The representativeness measurement calculation unit 302 calculates the representativeness measurement. In one embodiment of this invention, a clustering process is employed to decrease the information redundancy of the selected images, so as to enhance the representativeness of the selected images. In each round of feedback, a non-supervised clustering process is first employed to cluster the unlabelled images in the vicinity of the classification boundary of the main learner and the images in the training data pool, and one image is then selected from each cluster that does not contain the already labeled images for the user to label. Through this process, each of the selected images represents a small eigenspace, and they therefore have stronger representativeness. Since both the clustering and the selection are directed to the images in the vicinity of the classification boundary, the information capacities of these images are ensured.

FIG. 5 is a basic diagram showing the representativeness measurement. Being a classification diagram of two classes of data, FIG. 5 provides the basic principle of the representativeness measurement, wherein the two classes of data are indicated by “+” and “∘”, respectively. In FIG. 5, the dashed line represents the current classification boundary of the main learner; as can be seen, a serious classification error occurs, that is to say, some samples labeled with “∘” are classified into the other class. The image collector in the active selector 3 first selects the data distanced closer to the classification boundary, as shown by the rectangular with dotted-lines in the figure; subsequently, the clustering device in the active selector 3 clusters these data by means of a non-supervised clustering process, whereby altogether four clusters are obtained, as shown by the ellipse with dotted-lines in FIG. 5; and finally, the image selector in the active selector 3 selects one representative data, such as the one shown by the solid triangle in the figure, from each cluster acquired by the clustering device.
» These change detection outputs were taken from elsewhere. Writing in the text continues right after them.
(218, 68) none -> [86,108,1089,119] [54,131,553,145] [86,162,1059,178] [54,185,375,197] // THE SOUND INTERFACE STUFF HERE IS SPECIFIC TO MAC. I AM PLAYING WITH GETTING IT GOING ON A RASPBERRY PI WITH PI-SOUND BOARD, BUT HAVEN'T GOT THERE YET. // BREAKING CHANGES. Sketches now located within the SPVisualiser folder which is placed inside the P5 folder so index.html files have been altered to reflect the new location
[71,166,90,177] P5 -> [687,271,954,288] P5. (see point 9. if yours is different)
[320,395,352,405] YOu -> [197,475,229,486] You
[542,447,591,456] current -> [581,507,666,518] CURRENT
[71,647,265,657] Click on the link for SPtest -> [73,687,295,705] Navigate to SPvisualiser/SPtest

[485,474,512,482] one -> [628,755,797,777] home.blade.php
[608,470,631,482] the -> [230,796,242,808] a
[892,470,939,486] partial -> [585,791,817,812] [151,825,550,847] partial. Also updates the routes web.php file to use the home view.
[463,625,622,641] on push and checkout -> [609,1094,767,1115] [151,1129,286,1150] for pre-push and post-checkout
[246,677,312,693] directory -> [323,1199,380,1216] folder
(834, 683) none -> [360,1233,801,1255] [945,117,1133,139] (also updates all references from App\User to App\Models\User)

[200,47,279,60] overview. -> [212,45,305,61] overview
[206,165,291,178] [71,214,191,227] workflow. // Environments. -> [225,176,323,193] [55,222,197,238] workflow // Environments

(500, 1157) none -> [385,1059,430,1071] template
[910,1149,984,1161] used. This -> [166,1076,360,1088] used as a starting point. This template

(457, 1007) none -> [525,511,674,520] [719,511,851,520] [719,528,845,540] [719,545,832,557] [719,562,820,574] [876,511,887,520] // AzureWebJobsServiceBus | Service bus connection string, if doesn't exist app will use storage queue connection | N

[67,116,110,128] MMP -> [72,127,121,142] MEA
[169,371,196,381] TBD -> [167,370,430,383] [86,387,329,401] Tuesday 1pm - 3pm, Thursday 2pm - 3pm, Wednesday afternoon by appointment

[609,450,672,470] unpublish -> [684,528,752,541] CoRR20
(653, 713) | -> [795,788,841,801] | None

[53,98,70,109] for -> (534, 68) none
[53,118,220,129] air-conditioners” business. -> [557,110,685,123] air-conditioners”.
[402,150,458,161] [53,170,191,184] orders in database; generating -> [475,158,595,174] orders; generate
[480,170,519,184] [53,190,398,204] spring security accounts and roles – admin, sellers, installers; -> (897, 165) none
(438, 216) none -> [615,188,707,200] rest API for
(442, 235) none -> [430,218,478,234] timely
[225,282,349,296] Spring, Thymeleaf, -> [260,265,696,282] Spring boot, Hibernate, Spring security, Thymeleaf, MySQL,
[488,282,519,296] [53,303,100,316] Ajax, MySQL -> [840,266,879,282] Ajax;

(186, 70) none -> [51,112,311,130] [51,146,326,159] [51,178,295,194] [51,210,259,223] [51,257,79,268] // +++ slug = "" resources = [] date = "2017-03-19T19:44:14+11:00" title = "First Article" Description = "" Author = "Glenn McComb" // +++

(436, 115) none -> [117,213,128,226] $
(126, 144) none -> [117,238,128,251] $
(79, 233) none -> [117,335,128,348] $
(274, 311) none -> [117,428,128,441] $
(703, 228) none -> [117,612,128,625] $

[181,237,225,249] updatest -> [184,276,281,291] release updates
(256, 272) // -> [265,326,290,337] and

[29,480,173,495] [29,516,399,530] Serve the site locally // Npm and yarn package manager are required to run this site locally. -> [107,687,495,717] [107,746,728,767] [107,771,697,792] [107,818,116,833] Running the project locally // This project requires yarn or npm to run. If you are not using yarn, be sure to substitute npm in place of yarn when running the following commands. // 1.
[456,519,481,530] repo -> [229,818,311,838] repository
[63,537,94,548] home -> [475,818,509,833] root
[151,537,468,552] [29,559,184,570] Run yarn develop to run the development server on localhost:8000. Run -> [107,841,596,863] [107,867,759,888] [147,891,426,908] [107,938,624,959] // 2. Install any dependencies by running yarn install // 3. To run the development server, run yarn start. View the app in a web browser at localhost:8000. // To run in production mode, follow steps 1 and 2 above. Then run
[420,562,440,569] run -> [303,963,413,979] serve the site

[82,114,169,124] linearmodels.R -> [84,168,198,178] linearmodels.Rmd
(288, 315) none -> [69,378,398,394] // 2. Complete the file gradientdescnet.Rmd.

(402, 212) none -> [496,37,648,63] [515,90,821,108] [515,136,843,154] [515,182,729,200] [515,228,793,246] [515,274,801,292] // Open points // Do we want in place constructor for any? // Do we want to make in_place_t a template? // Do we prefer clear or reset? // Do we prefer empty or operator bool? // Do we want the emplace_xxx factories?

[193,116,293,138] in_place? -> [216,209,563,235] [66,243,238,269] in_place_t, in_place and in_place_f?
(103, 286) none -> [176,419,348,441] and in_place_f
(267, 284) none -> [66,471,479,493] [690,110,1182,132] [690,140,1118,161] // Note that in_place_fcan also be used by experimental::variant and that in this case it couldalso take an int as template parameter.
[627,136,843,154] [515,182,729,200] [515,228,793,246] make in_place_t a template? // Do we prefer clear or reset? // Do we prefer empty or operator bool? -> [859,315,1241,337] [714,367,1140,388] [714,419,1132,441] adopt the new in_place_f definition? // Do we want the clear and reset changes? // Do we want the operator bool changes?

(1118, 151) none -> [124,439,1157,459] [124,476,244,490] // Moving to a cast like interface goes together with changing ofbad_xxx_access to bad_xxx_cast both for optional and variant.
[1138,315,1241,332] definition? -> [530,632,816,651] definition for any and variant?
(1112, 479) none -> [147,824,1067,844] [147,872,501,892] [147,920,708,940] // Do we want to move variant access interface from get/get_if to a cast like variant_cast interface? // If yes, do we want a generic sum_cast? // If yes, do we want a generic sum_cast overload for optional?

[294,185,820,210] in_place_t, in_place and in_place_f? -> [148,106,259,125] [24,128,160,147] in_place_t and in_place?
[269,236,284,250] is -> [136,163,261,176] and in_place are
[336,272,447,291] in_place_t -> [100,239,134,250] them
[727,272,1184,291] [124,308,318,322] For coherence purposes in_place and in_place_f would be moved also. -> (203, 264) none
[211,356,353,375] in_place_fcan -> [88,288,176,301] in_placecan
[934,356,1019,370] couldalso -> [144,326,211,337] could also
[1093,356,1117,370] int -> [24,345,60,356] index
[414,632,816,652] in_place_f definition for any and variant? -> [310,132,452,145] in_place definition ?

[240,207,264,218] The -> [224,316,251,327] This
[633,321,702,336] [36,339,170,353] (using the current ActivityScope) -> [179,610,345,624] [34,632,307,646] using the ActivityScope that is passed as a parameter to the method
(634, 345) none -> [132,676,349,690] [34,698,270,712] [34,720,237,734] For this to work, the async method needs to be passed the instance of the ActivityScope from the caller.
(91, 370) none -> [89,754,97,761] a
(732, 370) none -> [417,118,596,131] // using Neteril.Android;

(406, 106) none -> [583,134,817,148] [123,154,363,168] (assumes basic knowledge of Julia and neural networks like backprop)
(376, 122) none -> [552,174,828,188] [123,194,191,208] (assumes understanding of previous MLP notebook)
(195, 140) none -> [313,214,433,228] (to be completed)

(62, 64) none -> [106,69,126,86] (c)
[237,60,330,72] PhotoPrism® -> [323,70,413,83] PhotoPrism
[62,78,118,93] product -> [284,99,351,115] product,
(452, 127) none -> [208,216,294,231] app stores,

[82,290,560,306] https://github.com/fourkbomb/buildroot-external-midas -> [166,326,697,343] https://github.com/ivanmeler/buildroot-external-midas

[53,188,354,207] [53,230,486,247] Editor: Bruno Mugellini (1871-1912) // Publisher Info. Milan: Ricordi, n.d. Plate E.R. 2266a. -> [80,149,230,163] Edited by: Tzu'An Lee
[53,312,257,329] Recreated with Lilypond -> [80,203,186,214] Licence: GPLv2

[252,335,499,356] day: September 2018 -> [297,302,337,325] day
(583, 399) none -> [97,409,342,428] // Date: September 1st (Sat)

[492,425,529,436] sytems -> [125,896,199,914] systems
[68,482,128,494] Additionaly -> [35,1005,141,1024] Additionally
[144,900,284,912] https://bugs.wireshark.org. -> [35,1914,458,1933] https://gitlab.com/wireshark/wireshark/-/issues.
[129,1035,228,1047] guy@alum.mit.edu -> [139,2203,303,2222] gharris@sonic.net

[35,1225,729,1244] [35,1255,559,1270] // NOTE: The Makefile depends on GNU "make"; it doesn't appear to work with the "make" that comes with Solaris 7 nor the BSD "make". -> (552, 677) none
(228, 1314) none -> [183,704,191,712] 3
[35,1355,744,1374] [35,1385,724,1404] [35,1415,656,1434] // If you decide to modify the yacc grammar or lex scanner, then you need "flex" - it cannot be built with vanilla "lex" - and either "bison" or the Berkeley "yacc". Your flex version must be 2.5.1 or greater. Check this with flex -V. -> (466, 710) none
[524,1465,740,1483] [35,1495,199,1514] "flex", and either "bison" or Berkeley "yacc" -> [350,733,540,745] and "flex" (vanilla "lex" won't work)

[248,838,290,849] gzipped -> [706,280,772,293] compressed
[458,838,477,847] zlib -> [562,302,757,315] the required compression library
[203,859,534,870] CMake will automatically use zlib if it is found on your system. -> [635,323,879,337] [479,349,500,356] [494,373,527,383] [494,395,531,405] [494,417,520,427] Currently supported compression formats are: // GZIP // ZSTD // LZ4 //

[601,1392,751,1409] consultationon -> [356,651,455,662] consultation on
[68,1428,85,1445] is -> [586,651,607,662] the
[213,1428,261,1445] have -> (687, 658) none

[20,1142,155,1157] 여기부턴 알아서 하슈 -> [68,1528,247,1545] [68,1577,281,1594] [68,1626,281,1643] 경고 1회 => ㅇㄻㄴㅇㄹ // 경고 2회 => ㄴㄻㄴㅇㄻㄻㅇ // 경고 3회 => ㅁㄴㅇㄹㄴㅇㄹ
In the selection of the data distanced closer to the classification boundary, the number of the images to be selected is first determined. This number is determined according to practical application, and generally determined in advance according to experience. For instance, the number may be 100, 150, and 180, etc. Of course, if the number is too large, the information capacity measurement might be decreased, whereas if the number is too small, the representativeness measurement might be decreased. Moreover, this number is also associated with the number of the images in the image database. When the number is determined, the selection is made relatively easy. For instance, if what is outputted by the main learner is the probability, 0.5 is the classification boundary, so that the closer the probability of an image approaches 0.5, the more is the likelihood that this image should be selected. In other words, the value difference between the probability of each image and 0.5 is calculated, and those portions with less value difference are selected.

Certain existing methods can be employed to carry out the aforementioned clustering process, such as the Normalized Cut Method (see [non-patent document-10]), the K-Mean Method, and the Hierarchical Clustering Method (for which refer to [non-patent document-11]).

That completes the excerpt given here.